L’arrêt de la Cour de Cassation

La Cour rappelle l’articulation entre les articles 24 et 72 de la loi du 10 avril 1971 : la demande en revision des indemnités fondée sur une modification de la perte de capacité de travail de la victime due aux conséquences de l’accident peut être basée sur des faits nouveaux qui n’étaient pas connus et ne pouvaient l’être, compte tenu des examens médicaux ayant été réalisés à la date de l’accord intervenu entre parties ou de la décision visée à l’article 24 de la loi.

Pour la Cour suprême, dès lors que l’arrêt de fond constate que, à la suite de l’accident du travail, un accord fixant à 3% l’incapacité permanente de travail a été entériné et que, pendant le délai de revision, le défendeur a émis de nouvelles plaintes, entraînant la réalisation de nouvelles radiographies sous un angle différent, le juge du fond, qui considère qu’il y a là des faits nouveaux, justifie légalement sa décision, dès lors qu’il considère que les séquelles n’étaient pas connues à la date du premier accord, vu qu’elles n’apparaissaient pas sur les radiographies de l’époque en raison de l’angle sous lequel elles avaient été prises et qu’elles ne pouvaient, dès lors, raisonnablement être connues, l’angle de vue n’ayant surpris à l’époque aucun des médecins intéressés par l’expertise.

La Cour suprême rejette dès lors le moyen.

Intérêt de la décision

L’arrêt de la Cour du 26 mai 2008 admet l’action en revision dans une perspective réaliste : fréquentes sont en effet les situations où une lésion, existant au moment de la fixation des séquelles, n’est pas apparue et n’a pas été prise en compte lors de la fixation des séquelles. Dans cette hypothèse, la lésion se trouverait, de ce fait, également rejetée dans le cadre d’une action en revision, si elle était le fruit d’une erreur médicale.

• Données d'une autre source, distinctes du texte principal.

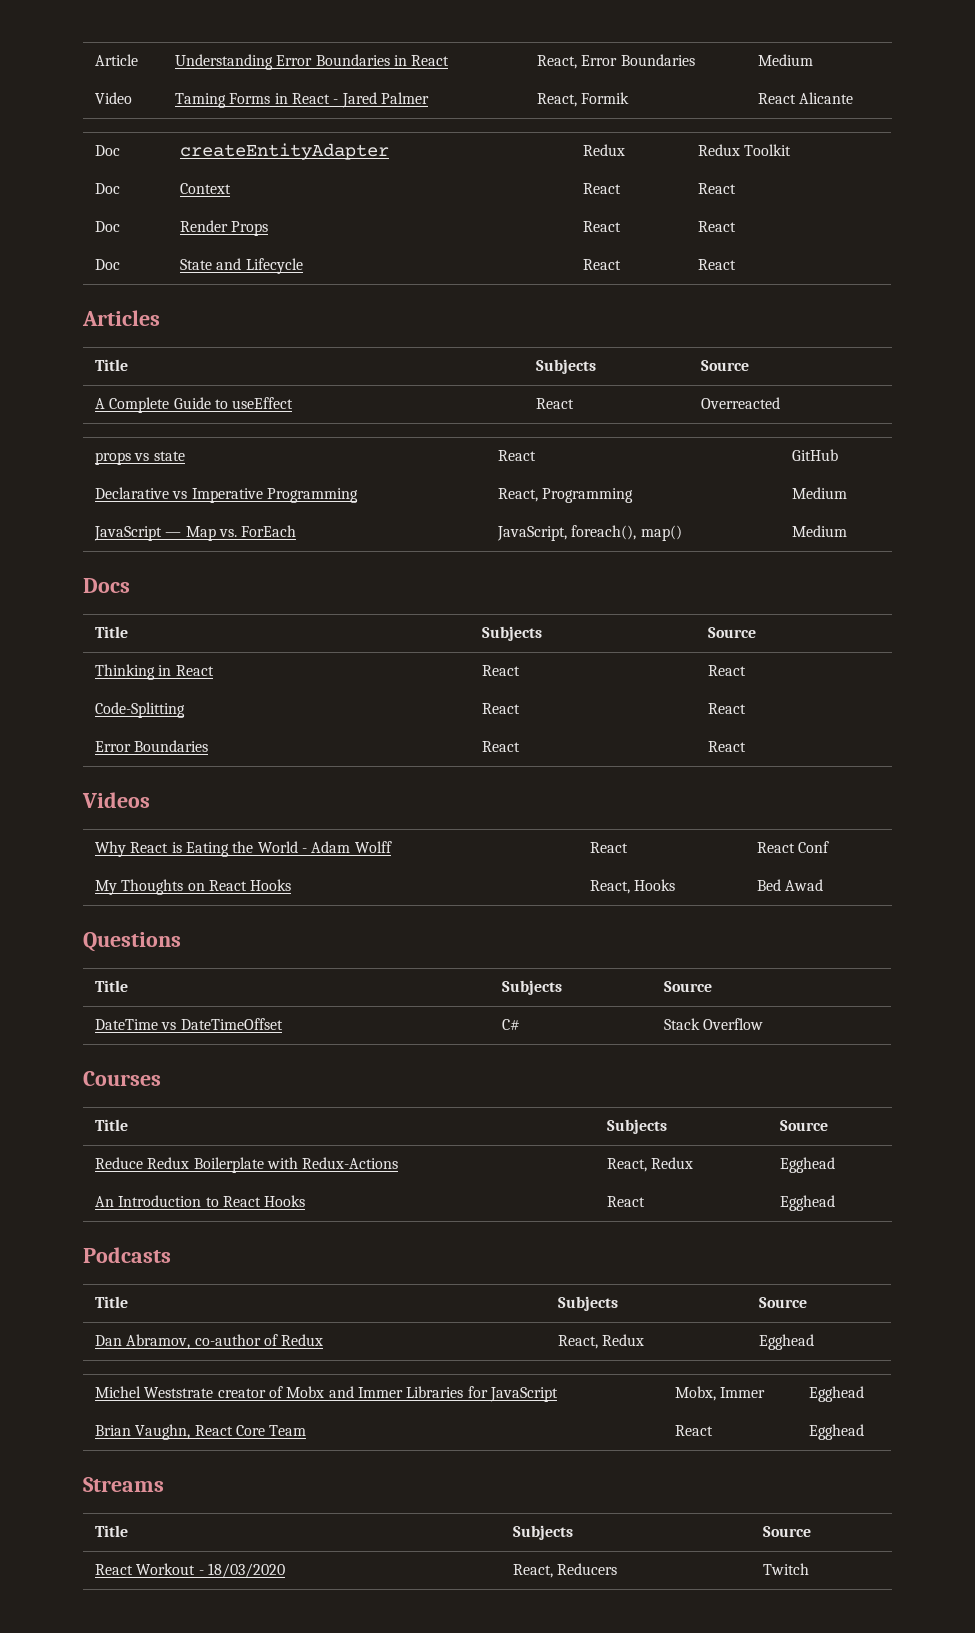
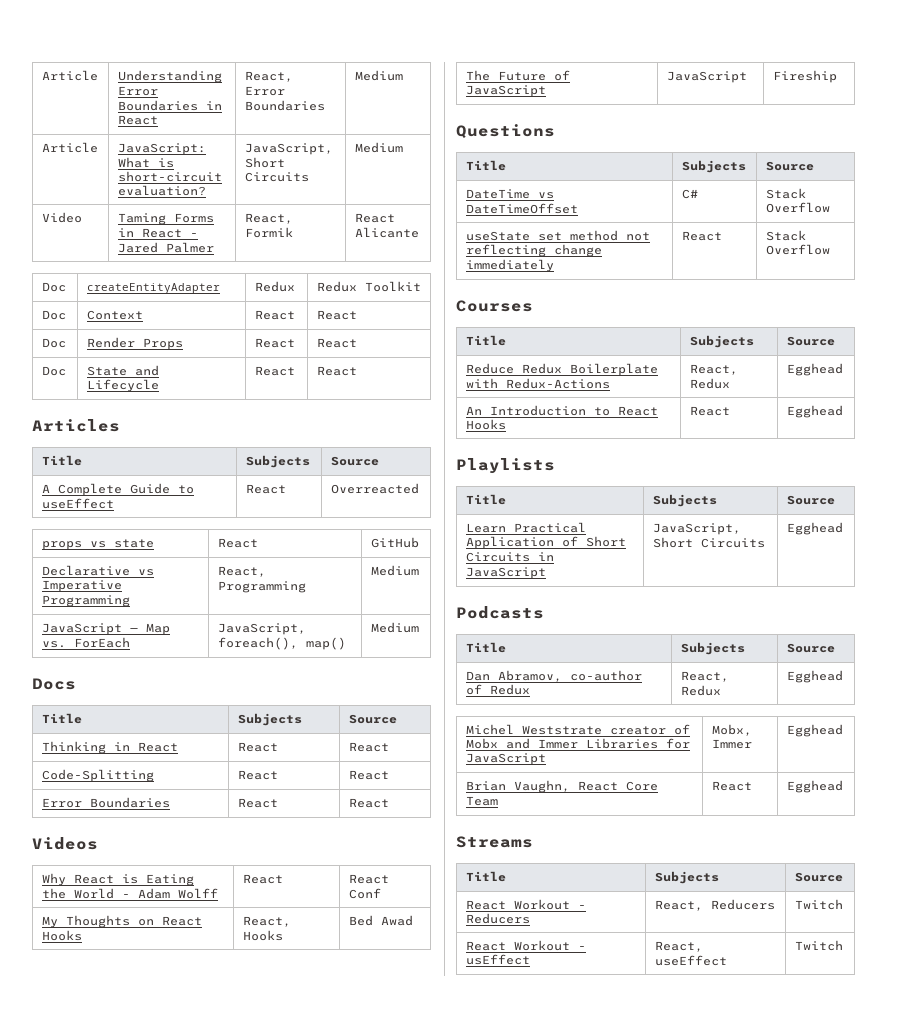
(813, 60) none -> [41,142,98,153] [117,143,206,155] [117,157,174,168] [117,171,222,182] [117,185,206,196] [244,143,333,155] [244,157,285,168] [244,172,309,182] [354,142,403,153] // Article | JavaScript: What is short-circuit evaluation? | JavaScript, Short Circuits | Medium
(824, 885) none -> [465,70,570,81] [465,85,546,97] [666,71,747,83] [772,70,837,83] // The Future of JavaScript | JavaScript | Fireship
(764, 1024) none -> [465,230,650,241] [465,244,602,257] [465,259,554,272] [681,231,722,241] [765,230,806,241] [765,244,830,255] // useState set method not reflecting change immediately | React | Stack Overflow
(835, 1203) none -> [456,458,555,474] [465,494,506,505] [652,494,717,507] [786,495,835,505] [465,522,586,533] [465,536,626,549] [465,552,554,562] [465,567,546,579] [652,523,741,535] [652,537,765,548] [786,522,843,535] // Playlists // Title | Subjects | Source // Learn Practical Application of Short Circuits in JavaScript | JavaScript, Short Circuits | Egghead
[207,1563,285,1578] 18/03/2020 -> [465,913,530,924] Reducers
(809, 1569) none -> [465,940,586,951] [465,954,530,965] [654,941,703,952] [654,955,727,966] [794,940,843,951] // React Workout - usEffect | React, useEffect | Twitch

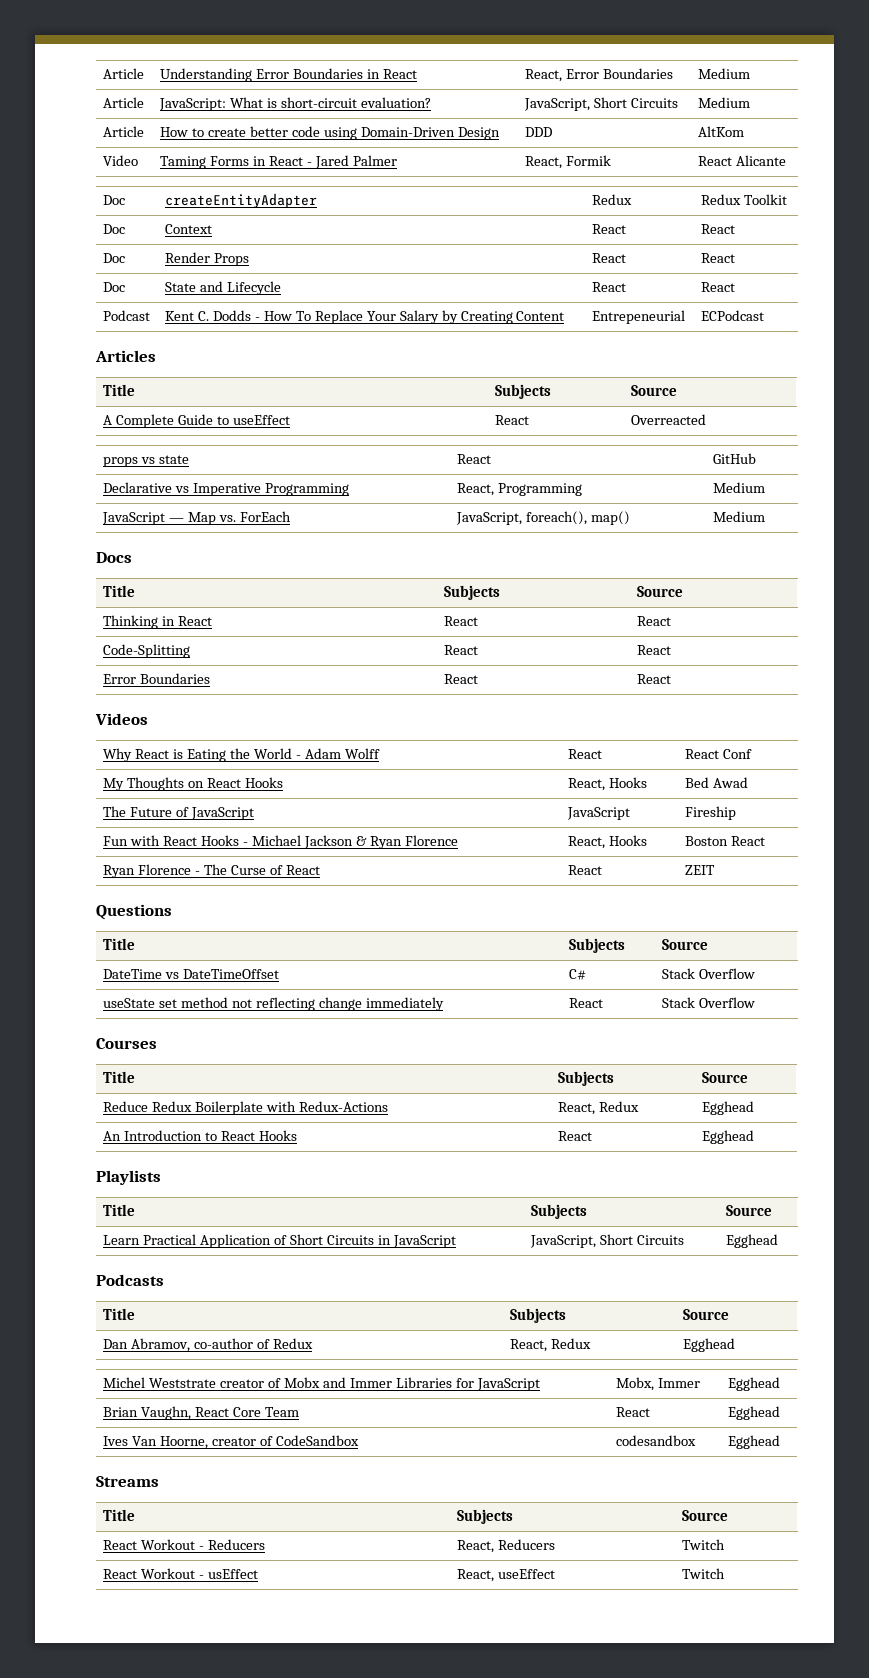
(403, 147) none -> [103,126,145,137] [160,126,500,140] [525,127,553,137] [698,126,745,137] // Article | How to create better code using Domain-Driven Design | DDD | AltKom
(357, 371) none -> [103,310,151,321] [165,310,565,324] [592,310,686,324] [701,310,765,321] // Podcast | Kent C. Dodds - How To Replace Your Salary by Creating Content | Entrepeneurial | ECPodcast
(837, 76) none -> [103,835,458,849] [568,835,648,849] [685,836,766,846] [103,864,320,878] [568,865,603,875] [685,865,716,875] // Fun with React Hooks - Michael Jackson & Ryan Florence | React, Hooks | Boston React // Ryan Florence - The Curse of React | React | ZEIT
(843, 786) none -> [103,1435,359,1449] [616,1435,697,1446] [728,1435,781,1449] // Ives Van Hoorne, creator of CodeSandbox | codesandbox | Egghead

En l’espèce, la Cour suprême retient qu’il n’y a pas d’erreur médicale, l’ensemble des médecins intervenant dans l’expertise n’ayant pas considéré insuffisants ou incomplets les examens radiographiques auxquels il avait été procédé à l’époque.

Il en résulte que, n’étant pas prise en compte mais existant au moment de l’accord, cette lésion, qui est définie ultérieurement, et est apparue à l’occasion d’examens médicaux nouveaux, doit être considéré comme un élément nouveau, donnant matière à revision.